This Week In Security: SWAPGS, Malicious Shaders, More IOS Woes, And WPA3

I’m sure you’ve heard of Spectre, which was the first of many speculative execution vulnerabilities found in modern processors. A new one just popped up this week. At Blackhat on Tuesday, CVE-2019-1125 was announced by Bitdefender as SWAPGS.

SWAPGS is an x86_64 instruction that is intended for use in context switching, that is when execution is transferred from a user-space program back into the kernel. Specifically, SWAPGS swaps the value of the GS register so that it refers to either a memory location in the running application, or a location in the kernel’s space. An unprivileged program can attempt to call this instruction and leak kernel memory contents as a result of the processor speculatively executing the instruction (this is similar to Spectre). Even though the instruction will ultimately not be executed, because a userspace program doesn’t have sufficient privilege to do so, the contents of the system cache have already been sufficiently altered, and an attack could feasibly leverage this to read arbitrary kernel memory.

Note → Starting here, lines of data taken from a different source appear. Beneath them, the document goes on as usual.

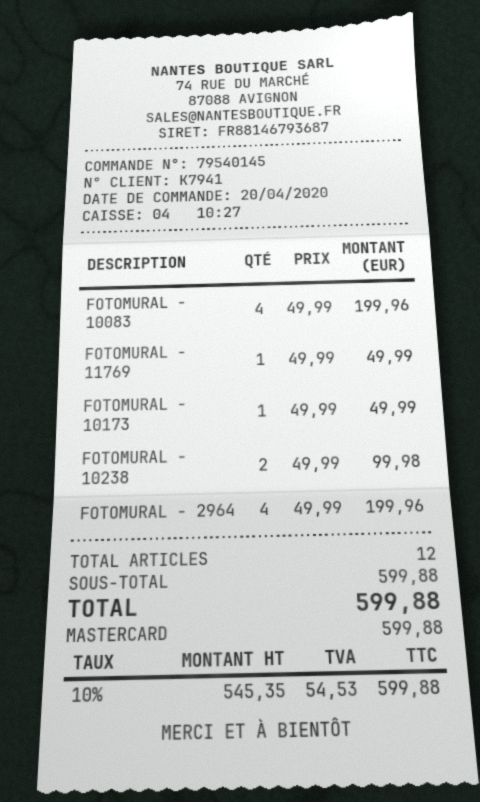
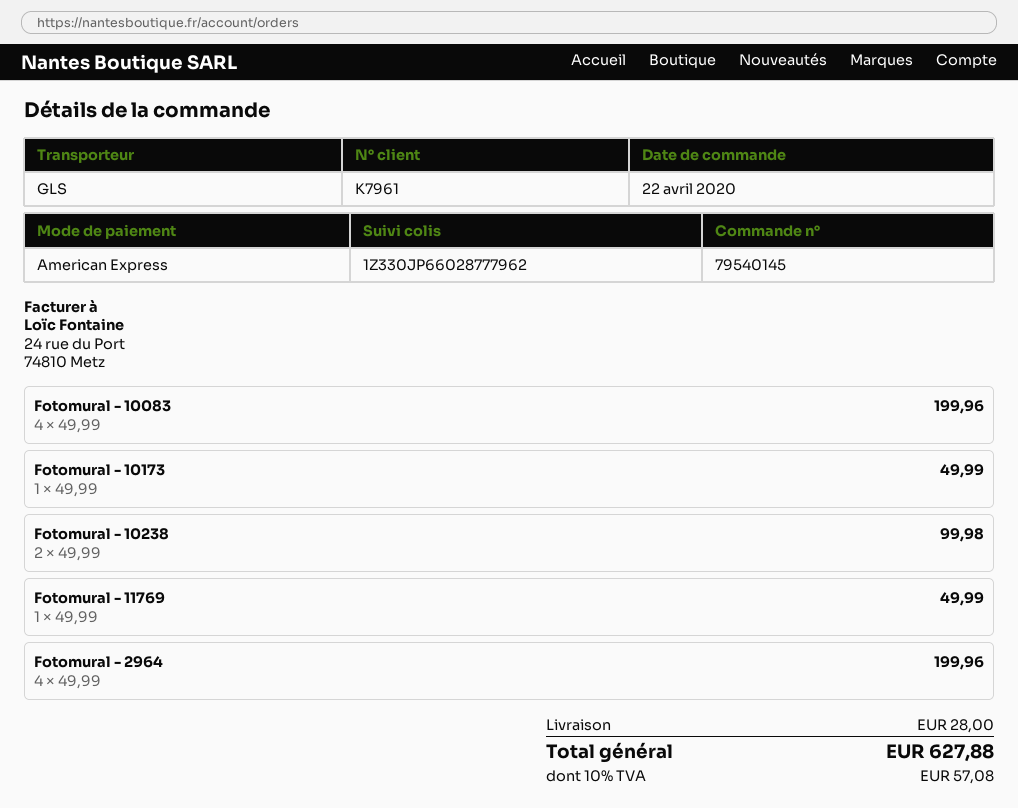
order date: 2020-04-20 -> 2020-04-22
customer number: K7941 -> K7961
payment method: Mastercard -> American Express
shipping: none -> 28.00
tax: 10% = 54.53 -> 10% = 57.08
total: 599.88 -> 627.88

While the initial reports have mentioned both AMD and Intel products, AMD has released a statement:

AMD is aware of new research claiming new speculative execution attacks that may allow access to privileged kernel data. Based on external and internal analysis, AMD believes it is not vulnerable to the SWAPGS variant attacks because AMD products are designed not to speculate on the new GS value following a speculative SWAPGS. For the attack that is not a SWAPGS variant, the mitigation is to implement our existing recommendations for Spectre variant 1.

Patches for Windows and Linux have been released, and Red Hat has an informative write-up on the vulnerability. I would have reviewed Bitdefender’s whitepaper on the vulnerability, but rather than make it freely available, they have opted to require a name and email address. While I would like to see their work, I refuse to sell my contact information in exchange for access.

A Malicious Shader?

This is the first time I can remember hearing of a malicious pixel shader. Cisco Talos announced a set of vulnerabilities targeting VMware and NVIDIA graphics drivers.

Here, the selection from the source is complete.